Non au vote sur internet

Ce billet n’a pas pour objectif de s’immiscer dans les affaires genevoises. Nos voisins du bout du lac votent en effet le 8 février sur l’introduction du vote électronique. Je ne me prononce pas sur le contenu du projet, sur ses défauts ou qualités (que j’avoue ne pas connaître), mais sur une question de principe: A mon avis, le vote électronique est néfaste, même s’il est la mode, même s’il est censé être moderne, même s’il incarne la confiance en de nouvelles technologies qui annoncent un avenir qui chante. Il est néfaste car il peut (comme le relève Josef Zisyadis sur son blog et dans cette initiative parlementaire) diminuer, voire ruiner la confiance que les citoyens mettent dans le processus de vote transparent et non manipulable.

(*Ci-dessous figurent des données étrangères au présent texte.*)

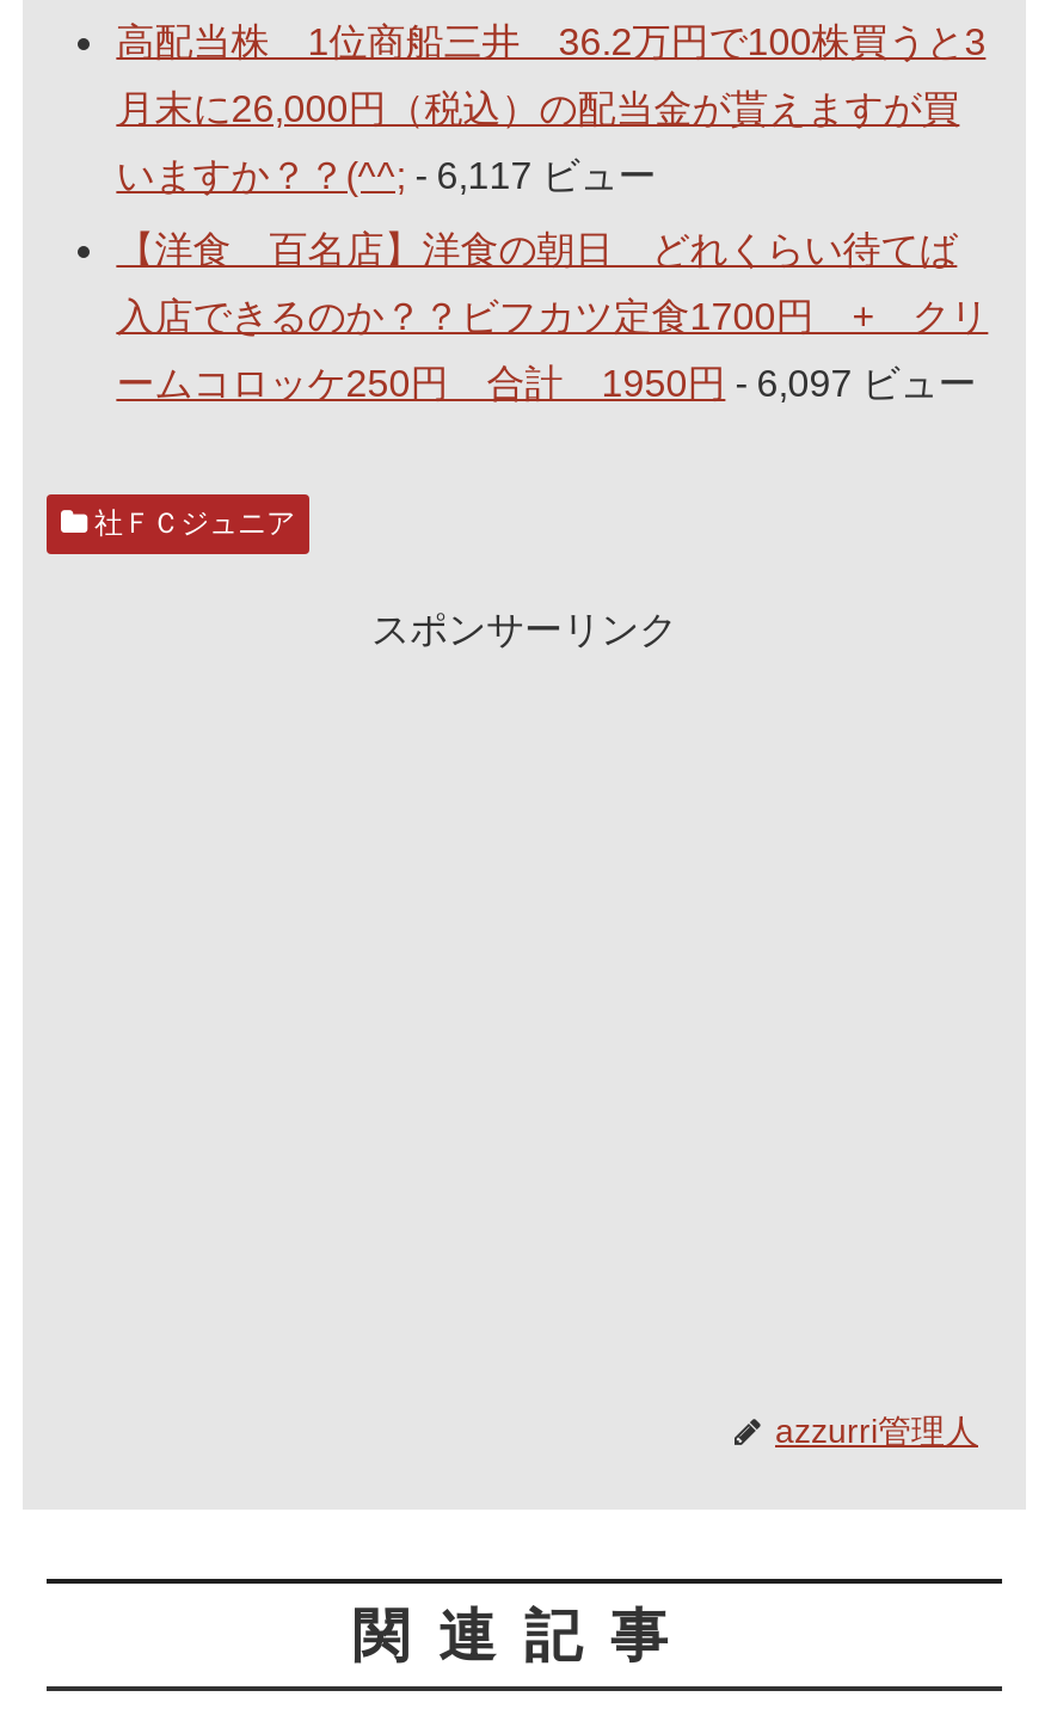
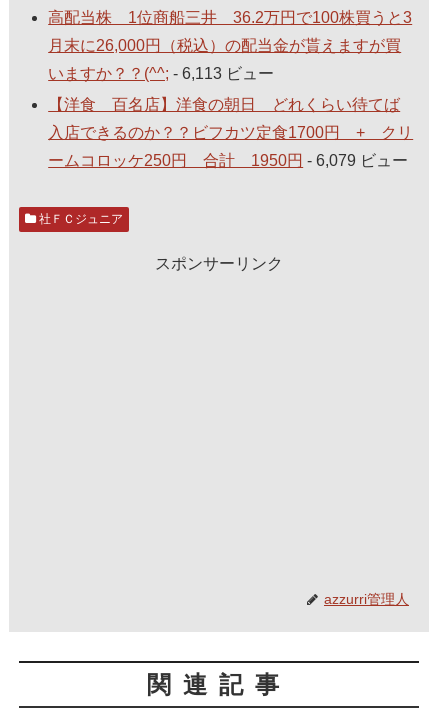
[116,155,656,196] いますか？？(^^; - 6,117 ビュー -> [48,65,274,82] いますか？？(^^; - 6,113 ビュー
[116,364,976,404] ームコロッケ250円 合計 1950円- 6,097 ビュー -> [48,152,408,169] ームコロッケ250円 合計 1950円- 6,079 ビュー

Le processus actuel, même s’il a des défauts (relevés ici par Guy Mettan, partisan du vote électronique), permet à n’importe qui, pour autant qu’il sache compter, de participer personnellement au dépouillement et de vérifier le résultat du scrutin, sans compétences particulières. En effet, rien de plus facile que de compter ou de recompter des bulletins. A la main. Et en y prenant le temps qu’il faut. Avec le vote électronique, le comptage est remis entre les mains d’informaticiens, seuls détenteurs des connaissances qui permettent de mettre au point et de contrôler les logiciels (libres ou pas) et clefs de cryptage. Tant qu’il n’y a pas d’incident, les citoyens peuvent certes conserver leur confiance dans le processus. Mais, s’il y a un doute sur le résultat, il faudra s’en remettre à l’avis d’un expert, qui, lui seul, peut-être entouré de collègues, pourra valider le scrutin. Il ne s’agit pas ici de remettre en cause l’avis et les compétences de ces experts, mais de signaler un changement de paradigme important: les citoyens n’ont plus prise eux-même sur le contrôle du résultat. Ils doivent déléguer. Et ils n’ont pas d’autres choix que d’accepter l’explication des experts, quelle qu’elle soit, puisqu’ils n’ont guère de moyens d’en contrôler personnellement la véracité. Ils peuvent tout au plus demander une contre-expertise. Qui n’aura certainement pas pour effet de renforcer la confiance. Avec un vote traditionnel, au moindre doute, on peut reprendre les bulletins, les recompter à la main, avec l’aide de n’importe quels citoyens, sans s’entourer d’experts. Or, les doutes et recomptages sont fréquents. On se souvient par exemple de l’élection de Michel Béguelin aux Etats en 1999, avec 50 voix d’écarts (résultat final suite à un recomptage) sur plusieurs dizaines de milliers.
En outre, avec le vote électronique, le doute sur la régularité d’un scrutin pourra s’installer plus facilement. Même si les précautions les plus sérieuses sont prises pour garantir que le système ne sera pas piraté, il restera à la merci d’une seule personne compétente. Alors qu’il est beaucoup plus difficile de frauder sur un scrutin postal (ce qui nécessiterait une logistique importante).
Il faut espérer que les genevois enterreront une bonne fois pour toute cette mode détestable d’introduire le vote électronique à tout va. Et tant pis si cette position est considérée comme conservatrice ou technophobe.